- _Work instructions_
Please reproduce exactly the line that carries "[384,94,480,105] create a" and all remaining lines through the last line of the data, and write nothing else.

--- Data for review Enclosed Below ---

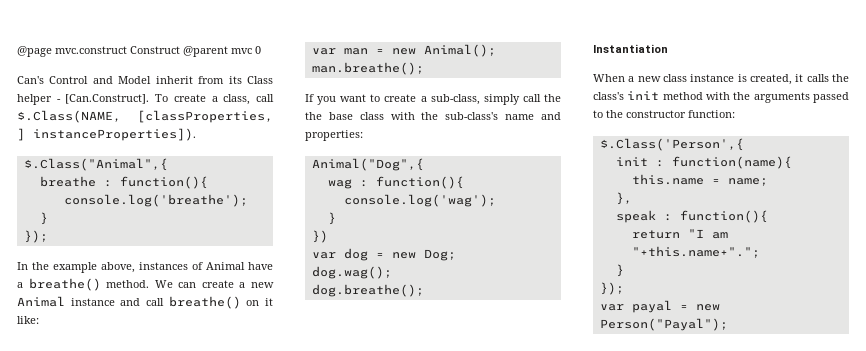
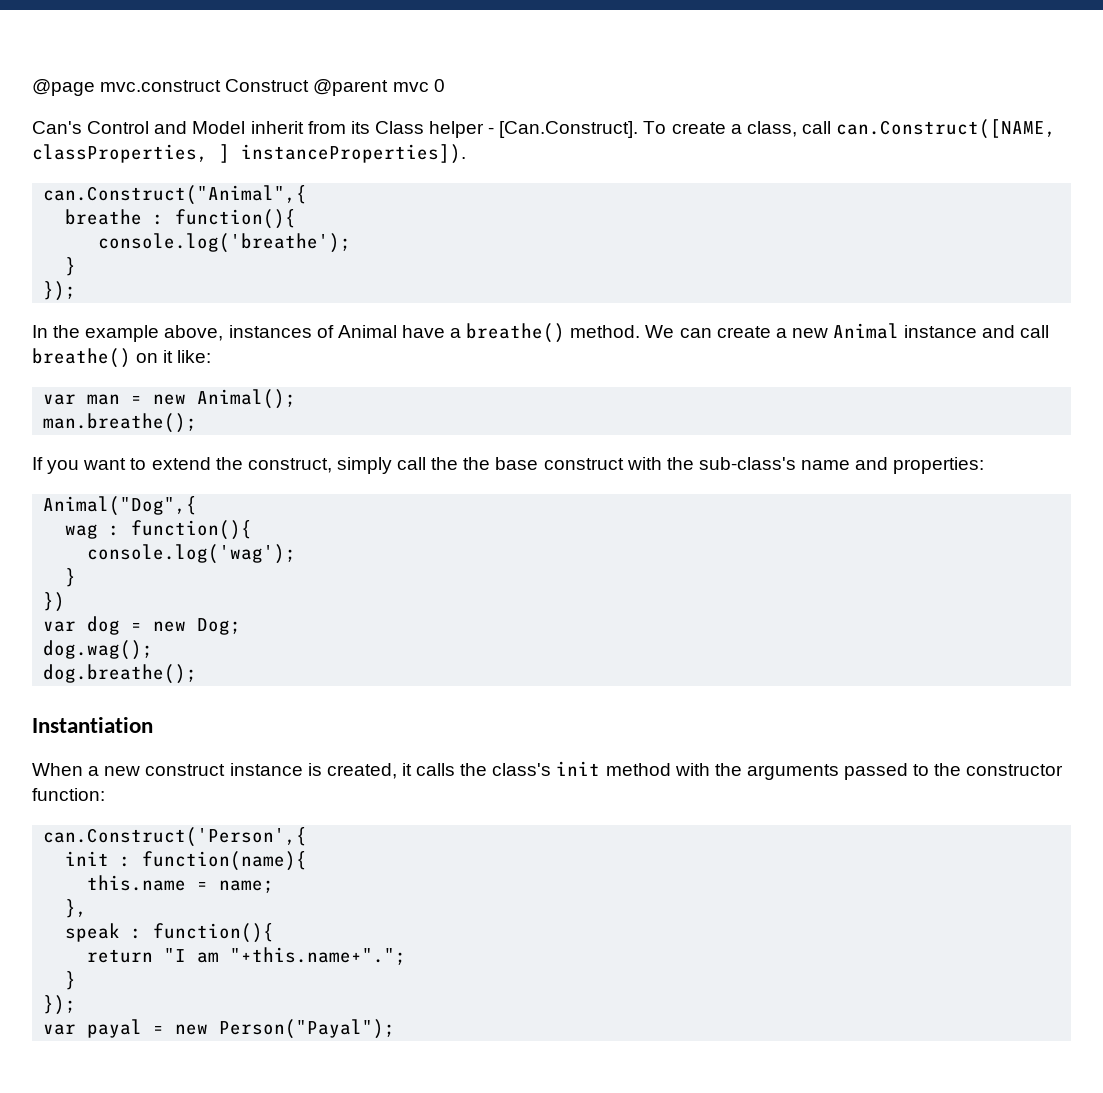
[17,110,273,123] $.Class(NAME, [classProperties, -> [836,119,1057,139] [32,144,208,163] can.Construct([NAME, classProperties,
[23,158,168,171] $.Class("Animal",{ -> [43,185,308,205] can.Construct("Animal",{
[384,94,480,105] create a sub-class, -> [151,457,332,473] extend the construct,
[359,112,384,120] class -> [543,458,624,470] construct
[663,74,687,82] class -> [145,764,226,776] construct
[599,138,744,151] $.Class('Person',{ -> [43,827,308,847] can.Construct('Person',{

--- End of Enclosed Data for review ---

- _Response to the exercise_
[384,94,480,105] create a sub-class, -> [151,457,332,473] extend the construct,
[359,112,384,120] class -> [543,458,624,470] construct
[663,74,687,82] class -> [145,764,226,776] construct
[599,138,744,151] $.Class('Person',{ -> [43,827,308,847] can.Construct('Person',{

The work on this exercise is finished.